沈阳的冬天,风总是带着一种透骨的寒意,卷着雪沫子扑在玻璃幕墙上,发出呜呜的声响。位于浑南新区的亚洲风影视传媒有限公司辽宁分公司大楼,此刻正矗立在灰白色的天幕下,像是一座沉默的钢铁堡垒。大楼顶层的落地窗前,林远死死盯着电脑屏幕上那行刺眼的红色警告——“项目资金链断裂,合作方撤资”。他的指尖在键盘上微微颤抖,不是因为冷,而是因为一种深入骨髓的疲惫与绝望。
这是“亚洲风”在辽宁扎根的第三年。三年前,林远怀揣着将东北故事讲给世界看的野心,拉着几个大学同学凑了全部身家,注册了这家公司。他们曾梦想着拍出像《钢的琴》那样厚重,又兼具商业爽感的作品,让外界看到这片黑土地不仅仅只有冰雪和重工业,还有鲜活、滚烫的人心。然而,理想很丰满,现实却像这沈阳的寒风一样,毫不留情地吹散了所有的泡沫。
“林总,银行的人又来了,在楼下转悠呢。”助理小雅推门进来,声音压得很低,手里端着一杯已经凉透的速溶咖啡,眼神里满是掩饰不住的焦虑。
林远没有回头,只是揉了揉胀痛的太阳穴,声音沙哑:“让他们走。告诉王律师,如果今晚六点前还凑不齐那五十万的尾款,就把公司的版权打包卖给视频平台,哪怕亏损百分之六十,也要先保住现金流。”
“可是……那是咱们熬了半年做出来的《黑土春雷》的版权啊!”小雅忍不住提高了音量,眼眶微红,“那是您的心血,是咱们公司立身之本。一旦卖掉,我们就真的什么都没有了。”
林远终于转过身,那张被熬夜熬得苍白消瘦的脸上,扯出一个苦涩的笑容。他走到窗前,俯瞰着楼下川流不息的车辆和远处隐约可见的故宫红墙。这座城市承载了他太多的记忆,从沈阳故宫的红墙绿瓦到铁西区的废弃厂房,每一处都藏着故事的种子。但他此刻更清楚,在这个资本为王的时代,情怀是最廉价的东西。没有钱,情怀连一张入场券都换不来。
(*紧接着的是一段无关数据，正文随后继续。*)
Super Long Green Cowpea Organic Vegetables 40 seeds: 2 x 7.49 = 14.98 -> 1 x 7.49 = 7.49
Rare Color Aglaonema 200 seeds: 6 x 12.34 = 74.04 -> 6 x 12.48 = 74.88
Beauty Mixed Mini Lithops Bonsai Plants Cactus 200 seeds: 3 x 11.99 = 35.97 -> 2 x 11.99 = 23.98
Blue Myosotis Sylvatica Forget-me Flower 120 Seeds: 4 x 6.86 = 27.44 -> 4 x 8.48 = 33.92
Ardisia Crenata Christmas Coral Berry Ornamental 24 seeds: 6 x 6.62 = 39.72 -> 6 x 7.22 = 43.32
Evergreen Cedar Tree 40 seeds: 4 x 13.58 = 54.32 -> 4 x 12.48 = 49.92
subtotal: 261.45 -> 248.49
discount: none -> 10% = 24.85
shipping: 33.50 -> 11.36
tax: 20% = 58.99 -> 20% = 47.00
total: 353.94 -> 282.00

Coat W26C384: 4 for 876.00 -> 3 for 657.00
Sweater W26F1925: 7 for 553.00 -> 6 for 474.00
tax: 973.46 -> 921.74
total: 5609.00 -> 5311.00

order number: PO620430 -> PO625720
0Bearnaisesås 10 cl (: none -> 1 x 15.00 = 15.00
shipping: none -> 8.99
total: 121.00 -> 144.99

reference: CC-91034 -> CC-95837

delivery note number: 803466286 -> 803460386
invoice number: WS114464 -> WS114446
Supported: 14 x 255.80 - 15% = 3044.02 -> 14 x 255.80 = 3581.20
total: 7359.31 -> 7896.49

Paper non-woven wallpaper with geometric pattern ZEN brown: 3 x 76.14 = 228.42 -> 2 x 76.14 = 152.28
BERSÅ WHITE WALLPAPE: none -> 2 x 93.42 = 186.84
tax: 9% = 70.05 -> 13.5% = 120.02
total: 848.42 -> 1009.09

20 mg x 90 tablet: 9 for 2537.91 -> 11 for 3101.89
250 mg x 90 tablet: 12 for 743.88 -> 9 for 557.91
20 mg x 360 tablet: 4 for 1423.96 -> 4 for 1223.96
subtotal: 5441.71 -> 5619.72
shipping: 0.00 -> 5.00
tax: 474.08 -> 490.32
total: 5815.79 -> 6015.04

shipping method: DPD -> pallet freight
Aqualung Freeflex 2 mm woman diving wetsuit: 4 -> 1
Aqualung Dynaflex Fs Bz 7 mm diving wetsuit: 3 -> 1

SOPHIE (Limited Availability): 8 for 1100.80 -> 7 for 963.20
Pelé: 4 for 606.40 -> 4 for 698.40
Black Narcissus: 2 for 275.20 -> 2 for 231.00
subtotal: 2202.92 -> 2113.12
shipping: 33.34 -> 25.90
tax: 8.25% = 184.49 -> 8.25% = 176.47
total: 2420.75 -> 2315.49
就在这时,办公室的门被猛地推开。一个穿着厚重羽绒服、戴着毛线帽的中年男人闯了进来,身后还跟着两个满脸横肉的保安。男人叫赵铁柱,是当地一个小有名气的包工头,也是“亚洲风”早期最大的投资人之一,但也是最近催债最凶的一个。
“林远!别跟我玩那些虚的!”赵铁柱一巴掌拍在会议桌上,震得茶杯嗡嗡作响,“老子当初看你是大学生,有文化,才投了五十万。现在公司快黄了,你跟我说版权打包?打包给谁?给那些只会拍脑残剧的平台吗?我赵铁柱虽然粗鲁,但也知道什么是好故事。那《黑土春雷》里的老李头,演得比真老李头还真!这玩意儿能火!”
林远愣了一下,看着眼前这个满脸胡茬、眼神却异常坚定的男人。他记得赵铁柱,那个在片场天天蹲在角落里吃盒饭,却总能提出最接地气修改意见的包工头。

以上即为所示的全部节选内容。